▶ **Data shown**:
◆ ◆ ◆ ◆

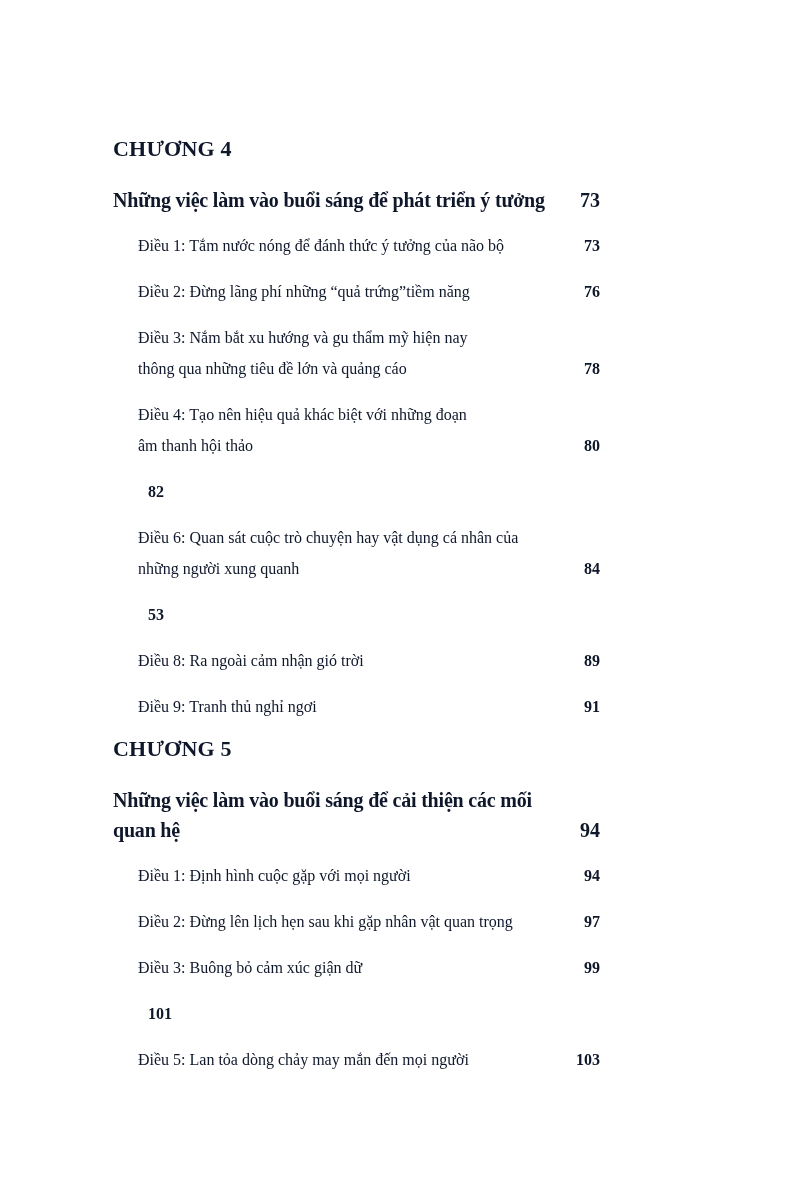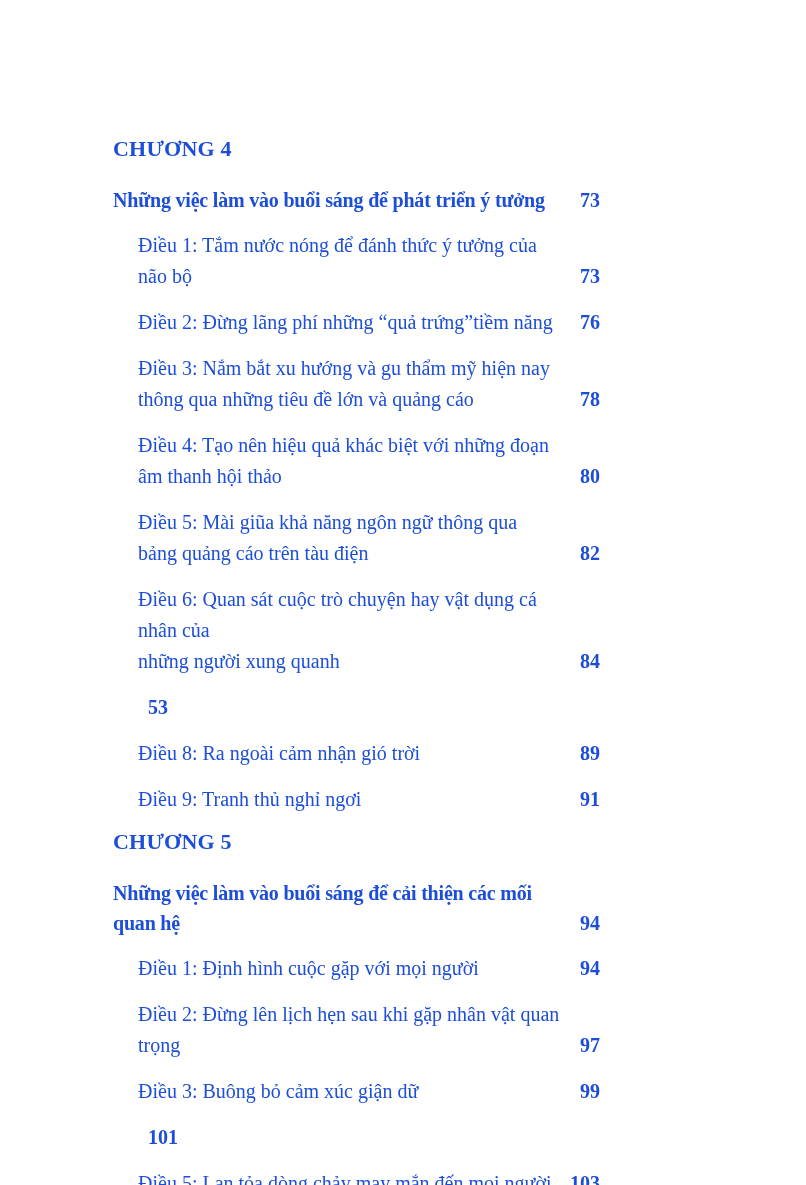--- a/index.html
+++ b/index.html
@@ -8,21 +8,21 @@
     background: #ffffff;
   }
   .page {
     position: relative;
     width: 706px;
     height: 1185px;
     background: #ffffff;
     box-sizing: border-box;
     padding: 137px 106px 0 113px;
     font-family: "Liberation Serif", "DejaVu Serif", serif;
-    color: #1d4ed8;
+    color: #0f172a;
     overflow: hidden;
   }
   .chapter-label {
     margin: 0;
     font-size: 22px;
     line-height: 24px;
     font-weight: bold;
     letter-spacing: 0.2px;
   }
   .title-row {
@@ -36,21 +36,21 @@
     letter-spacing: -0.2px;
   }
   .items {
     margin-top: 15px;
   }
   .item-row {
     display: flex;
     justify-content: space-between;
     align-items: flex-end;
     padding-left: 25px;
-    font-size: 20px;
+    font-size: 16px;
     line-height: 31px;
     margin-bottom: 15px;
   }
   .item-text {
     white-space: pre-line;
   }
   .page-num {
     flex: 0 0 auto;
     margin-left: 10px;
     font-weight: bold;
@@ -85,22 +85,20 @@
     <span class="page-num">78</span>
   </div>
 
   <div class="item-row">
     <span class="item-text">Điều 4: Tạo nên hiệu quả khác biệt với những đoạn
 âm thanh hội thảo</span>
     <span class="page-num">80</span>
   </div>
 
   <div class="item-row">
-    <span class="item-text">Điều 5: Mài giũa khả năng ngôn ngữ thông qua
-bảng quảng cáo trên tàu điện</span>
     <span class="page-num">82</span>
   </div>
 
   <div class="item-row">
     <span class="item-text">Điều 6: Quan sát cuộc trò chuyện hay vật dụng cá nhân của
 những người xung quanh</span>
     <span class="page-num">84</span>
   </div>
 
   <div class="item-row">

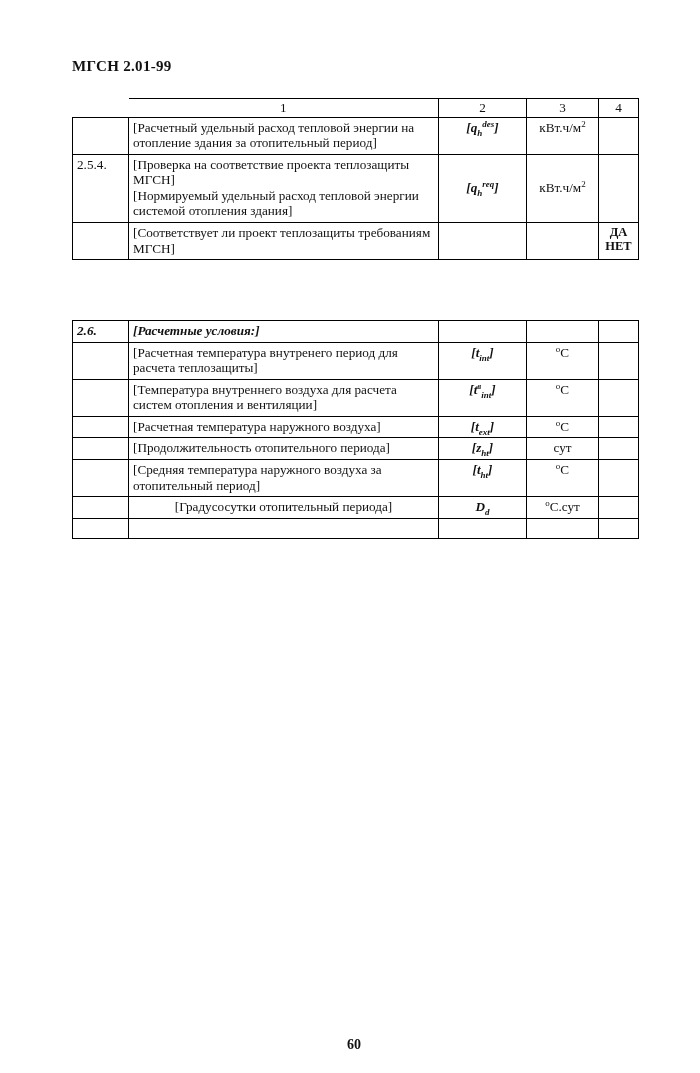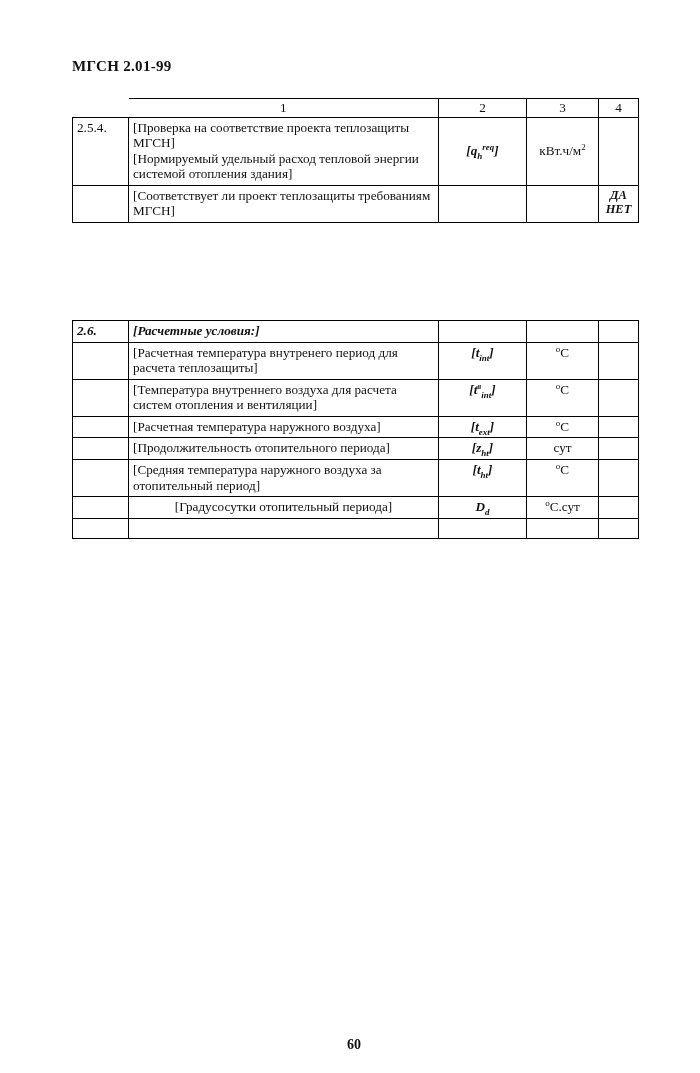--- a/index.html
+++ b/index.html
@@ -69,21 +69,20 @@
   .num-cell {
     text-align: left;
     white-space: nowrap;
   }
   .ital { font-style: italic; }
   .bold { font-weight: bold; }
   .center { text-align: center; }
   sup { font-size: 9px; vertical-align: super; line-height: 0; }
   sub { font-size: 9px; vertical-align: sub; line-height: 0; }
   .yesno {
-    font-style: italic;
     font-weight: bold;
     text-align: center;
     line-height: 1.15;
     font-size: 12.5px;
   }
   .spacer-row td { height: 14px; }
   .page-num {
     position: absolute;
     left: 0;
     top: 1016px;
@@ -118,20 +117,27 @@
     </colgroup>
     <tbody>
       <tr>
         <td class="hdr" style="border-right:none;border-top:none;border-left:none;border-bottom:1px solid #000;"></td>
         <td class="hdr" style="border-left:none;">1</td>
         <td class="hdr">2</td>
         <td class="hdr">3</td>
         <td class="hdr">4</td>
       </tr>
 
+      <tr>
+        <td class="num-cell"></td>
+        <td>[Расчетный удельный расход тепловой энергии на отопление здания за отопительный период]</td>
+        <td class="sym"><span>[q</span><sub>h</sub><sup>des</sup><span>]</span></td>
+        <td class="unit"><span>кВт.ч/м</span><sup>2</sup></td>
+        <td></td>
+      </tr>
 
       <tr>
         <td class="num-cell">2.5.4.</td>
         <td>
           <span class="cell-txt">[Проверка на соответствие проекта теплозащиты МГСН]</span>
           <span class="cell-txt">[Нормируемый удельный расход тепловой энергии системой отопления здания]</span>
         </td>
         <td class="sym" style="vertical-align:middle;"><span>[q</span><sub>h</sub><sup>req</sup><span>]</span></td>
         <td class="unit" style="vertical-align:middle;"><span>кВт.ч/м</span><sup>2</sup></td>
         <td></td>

◆ ◆ ◆ ◆

▶ **Task instructions**: Although pictures appear among the records above, write out exactly only the lines from the one that has "white-space: pre-line;" through the one that has "position: absolute;", and leave the pictures out.

▶ **Answer space**:
     white-space: pre-line;
   }
   .page-num {
     flex: 0 0 auto;
     margin-left: 10px;
     font-weight: bold;
@@ -85,22 +85,20 @@
     <span class="page-num">78</span>
   </div>
 
   <div class="item-row">
     <span class="item-text">Điều 4: Tạo nên hiệu quả khác biệt với những đoạn
 âm thanh hội thảo</span>
     <span class="page-num">80</span>
   </div>
 
   <div class="item-row">
-    <span class="item-text">Điều 5: Mài giũa khả năng ngôn ngữ thông qua
-bảng quảng cáo trên tàu điện</span>
     <span class="page-num">82</span>
   </div>
 
   <div class="item-row">
     <span class="item-text">Điều 6: Quan sát cuộc trò chuyện hay vật dụng cá nhân của
 những người xung quanh</span>
     <span class="page-num">84</span>
   </div>
 
   <div class="item-row">

--- a/index.html
+++ b/index.html
@@ -69,21 +69,20 @@
   .num-cell {
     text-align: left;
     white-space: nowrap;
   }
   .ital { font-style: italic; }
   .bold { font-weight: bold; }
   .center { text-align: center; }
   sup { font-size: 9px; vertical-align: super; line-height: 0; }
   sub { font-size: 9px; vertical-align: sub; line-height: 0; }
   .yesno {
-    font-style: italic;
     font-weight: bold;
     text-align: center;
     line-height: 1.15;
     font-size: 12.5px;
   }
   .spacer-row td { height: 14px; }
   .page-num {
     position: absolute;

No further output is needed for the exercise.